> Work request:
Write only the number of lines in the entries below that contain the string "item".

> Excerpted data:

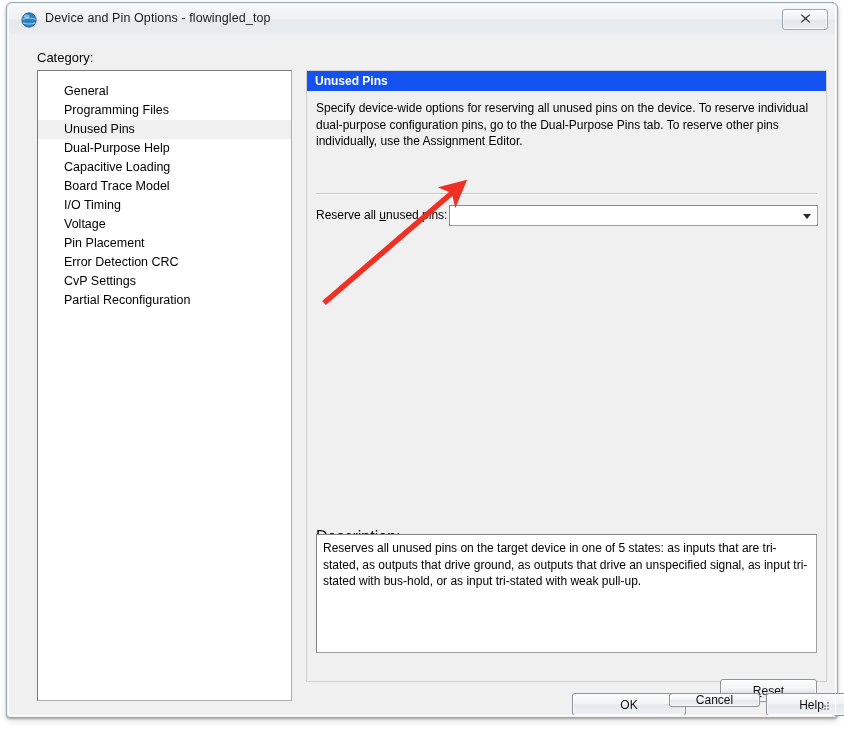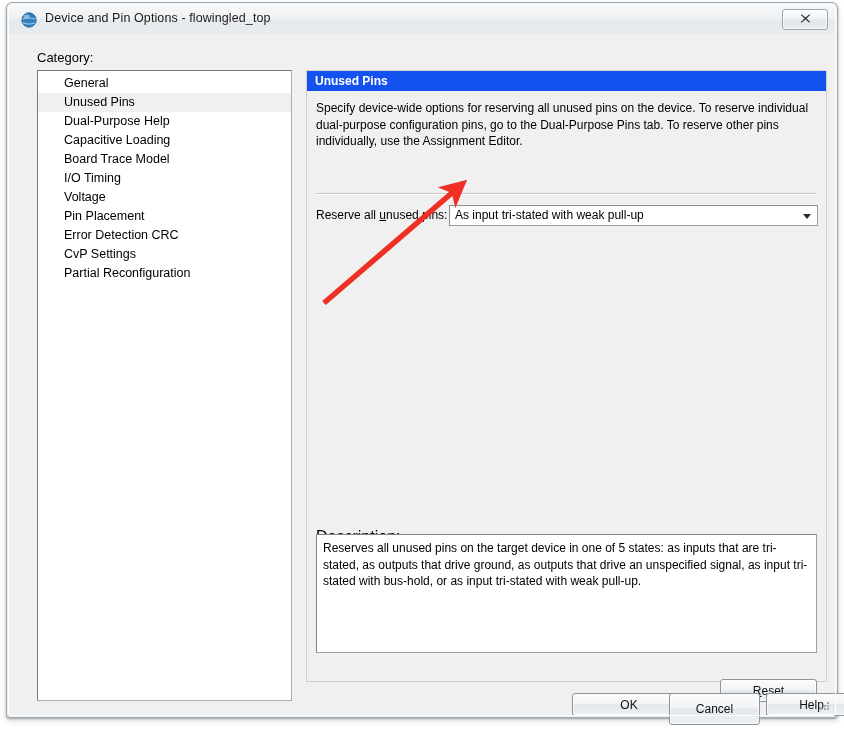--- a/index.html
+++ b/index.html
@@ -117,7 +117,7 @@
     border-left-color: #7a7a7a;
     box-sizing: border-box;
     overflow: hidden;
-    padding-top: 3px;
+    padding-top: 11px;
   }
   .cat-item {
     height: 19px;

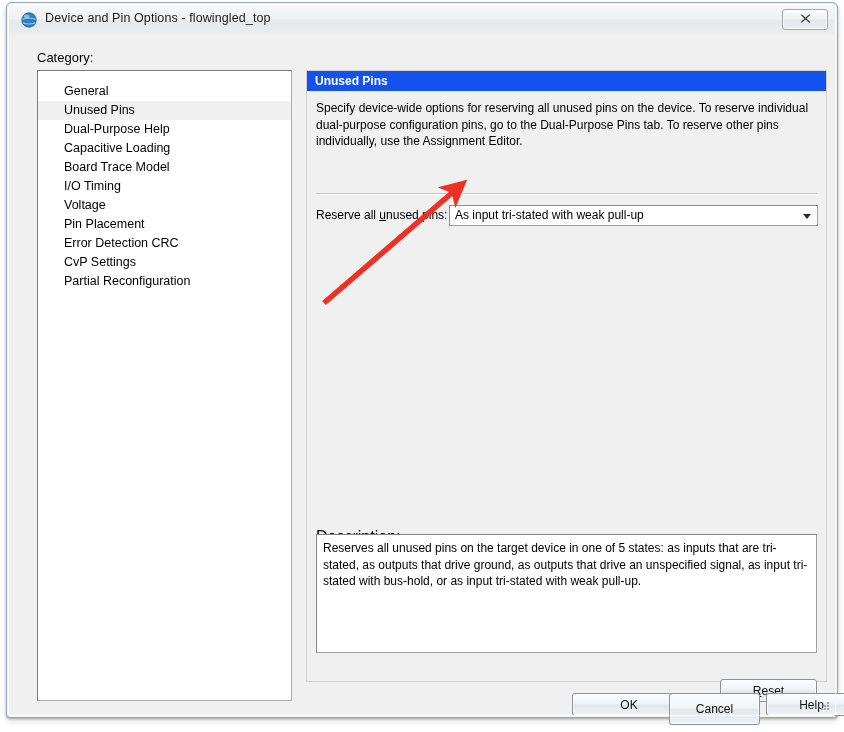--- a/index.html
+++ b/index.html
@@ -348,6 +348,7 @@
 
     <div id="category-list">
       <div class="cat-item">General</div>
+      <div class="cat-item">Programming Files</div>
       <div class="cat-item selected">Unused Pins</div>
       <div class="cat-item">Dual-Purpose Help</div>
       <div class="cat-item">Capacitive Loading</div>

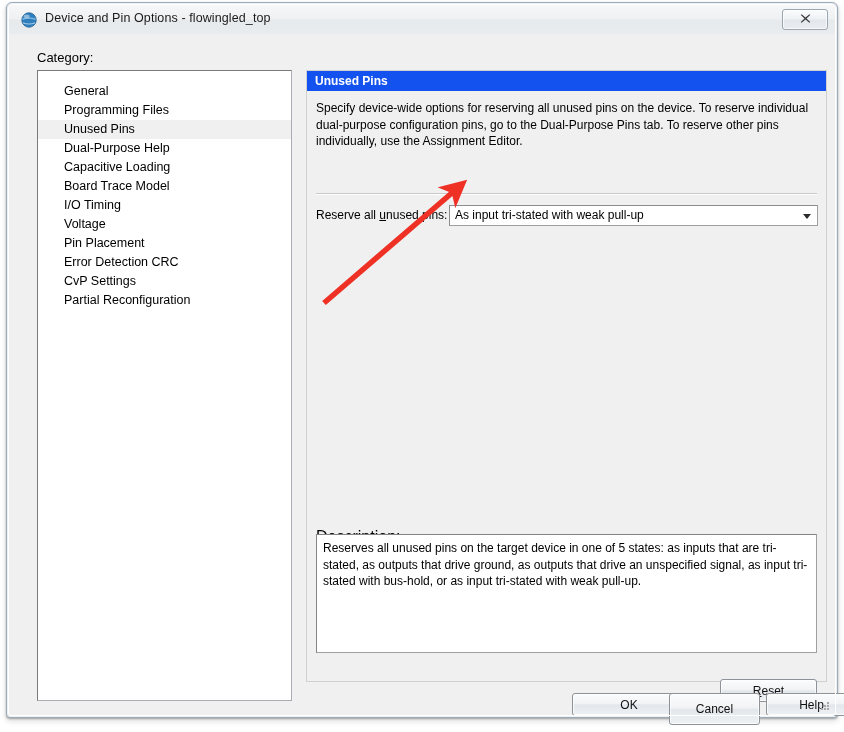--- a/index.html
+++ b/index.html
@@ -372,7 +372,6 @@
       <div id="reserve-row">
         <label id="reserve-label"><span>Reserve all </span><u>u</u><span>nused pins:</span></label>
         <div id="reserve-combo">
-          <span id="reserve-combo-value">As input tri-stated with weak pull-up</span>
           <span id="reserve-combo-arrow"></span>
         </div>
       </div>

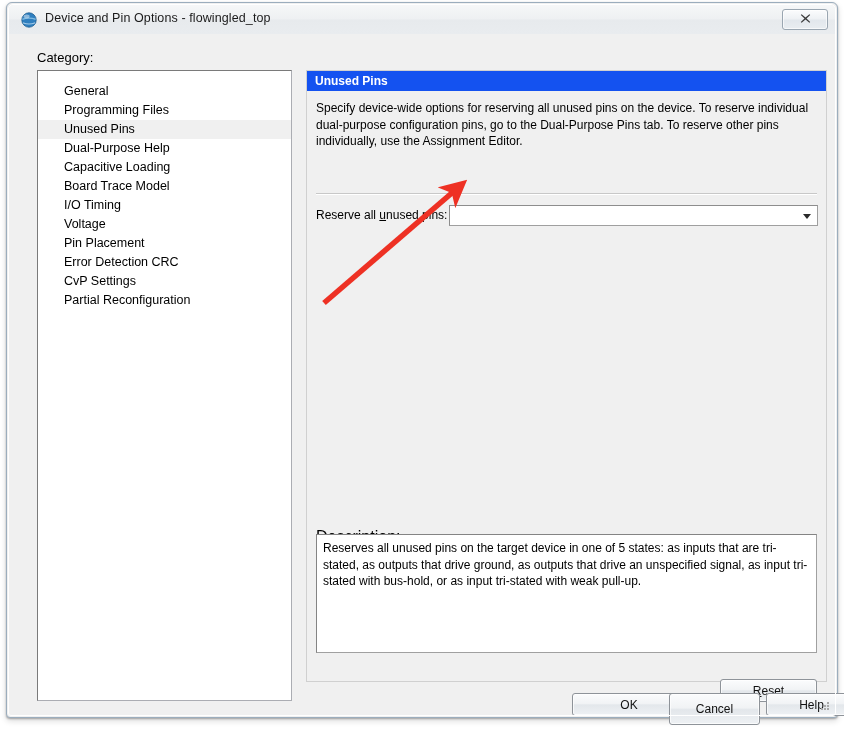--- a/index.html
+++ b/index.html
@@ -287,7 +287,7 @@
     left: 660px;
     top: 653px;
     width: 91px;
-    height: 32px;
+    height: 14px;
     text-align: center;
   }
   #help-button {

> Your solution:
6